0

I have many CSV files, need to read all the files in loop and write file name and all the columns (header in row 1) in an output file.

Example

Input csv file 1 (test1.csv)

Id, Name, Age, Location
1, A, 25, India

Input csv file 2 (test2.csv)

Id, ProductName
1, ABC

Outputfile

test1.csv  Id
test1.csv  Name
test1.csv  Age
test1.csv  Location
test2.csv  Id
test2.csv  ProductName

Many thanks for your help.

Update: This code works fine for this purpose:

import os
import csv

ofile = open('D:\Anuj\Personal\OutputFile/AHS_File_Columns_Info.csv', 'w')

directory = os.path.join('D:\Anuj\Personal\Python')

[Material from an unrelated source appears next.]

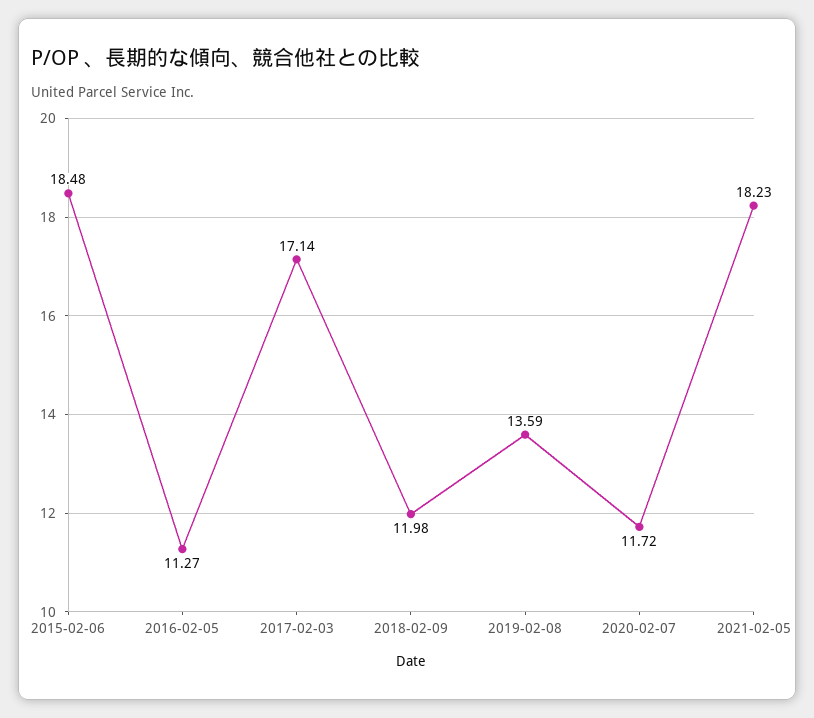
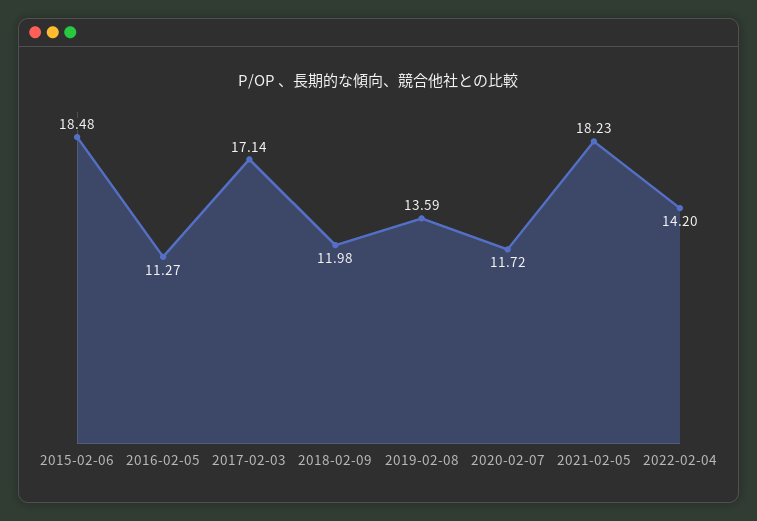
2022-02-04: none -> 14.2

for root, dirs, files in os.walk(directory):
    for file in files:
            fullfilepath = directory + "/" + file
            with open(fullfilepath,'r') as f:
                output = file +','+ f.readline()
                ofile.write(output)
Anuj Mishra
  • 35
  • 1
  • 6

3 Answers3

0

But I'm not sure I understand you correctly.

import csv
from typing import List
from typing import Tuple

TableType = List[List[str]]


def load_csv_table(file_name: str) -> Tuple[List[str], TableType]:
    with open(file_name) as csv_file:
        csv_reader = csv.reader(csv_file, delimiter=',', quotechar='"', quoting=csv.QUOTE_MINIMAL)
        headers = next(csv_reader)
        data_table = list(csv_reader)
        return headers, data_table


def save_csv_table(file_name: str, headers: List[str], data_table: TableType):
    with open(file_name, 'w', newline='') as csv_file:
        writer = csv.writer(csv_file, delimiter=',', quotechar='"', quoting=csv.QUOTE_MINIMAL)
        writer.writerow(headers)
        for row in data_table:
            writer.writerow(row)


input_files = ['file1.csv', 'file2.csv', 'file3.csv']
new_table = []
new_headers = []
for file_name in input_files:
    headers, data_table = load_csv_table(file_name)
    if not new_headers:
        new_headers = ['Source'] + headers
    new_table.extend(([file_name] + line for line in data_table))
save_csv_table('output.csv', new_headers, new_table)
ADR
  • 1,255
  • 9
  • 20
  • thanks a lot. This code works fine for me: import os import csv ofile = open('D:\Anuj\Personal\OutputFile/AHS_File_Columns_Info.csv', 'w') directory = os.path.join('D:\Anuj\Personal\Python') for root, dirs, files in os.walk(directory): for file in files: fullfilepath = directory + "/" + file with open(fullfilepath,'r') as f: output = file +','+ f.readline() ofile.write(output) – Anuj Mishra Jan 03 '17 at 14:10
0

A simple method is to use readline() on the file object:

files=["test1.csv","test2.csv"]
for my_file in files:
    with open(my_file,'r') as f:
        print my_file, f.readline()
Rolf of Saxony
  • 21,661
  • 5
  • 39
  • 60
0

clean solution using csv module for reading and writing

  • open output file and create a csv.writer instance on its handle
  • open each input file and create a csv.reader instance on their handle
  • get first row using next on the csv.reader iterator: gets titles as list (with a small post-processing to remove the spaces)
  • write titles alongside the current filename in a loop

code:

import csv

files=["test1.csv","test2.csv"]
with open("output.tsv","w",newline='') as fw:
    cw = csv.writer(fw,delimiter="\t")  # output is tab delimited
    for filename in files:
        with open(filename,'r') as f:
            cr = csv.reader(f)
            # get title
            for column_name in (x.strip() for x in next(cr)):
                cw.writerow([filename,column_name])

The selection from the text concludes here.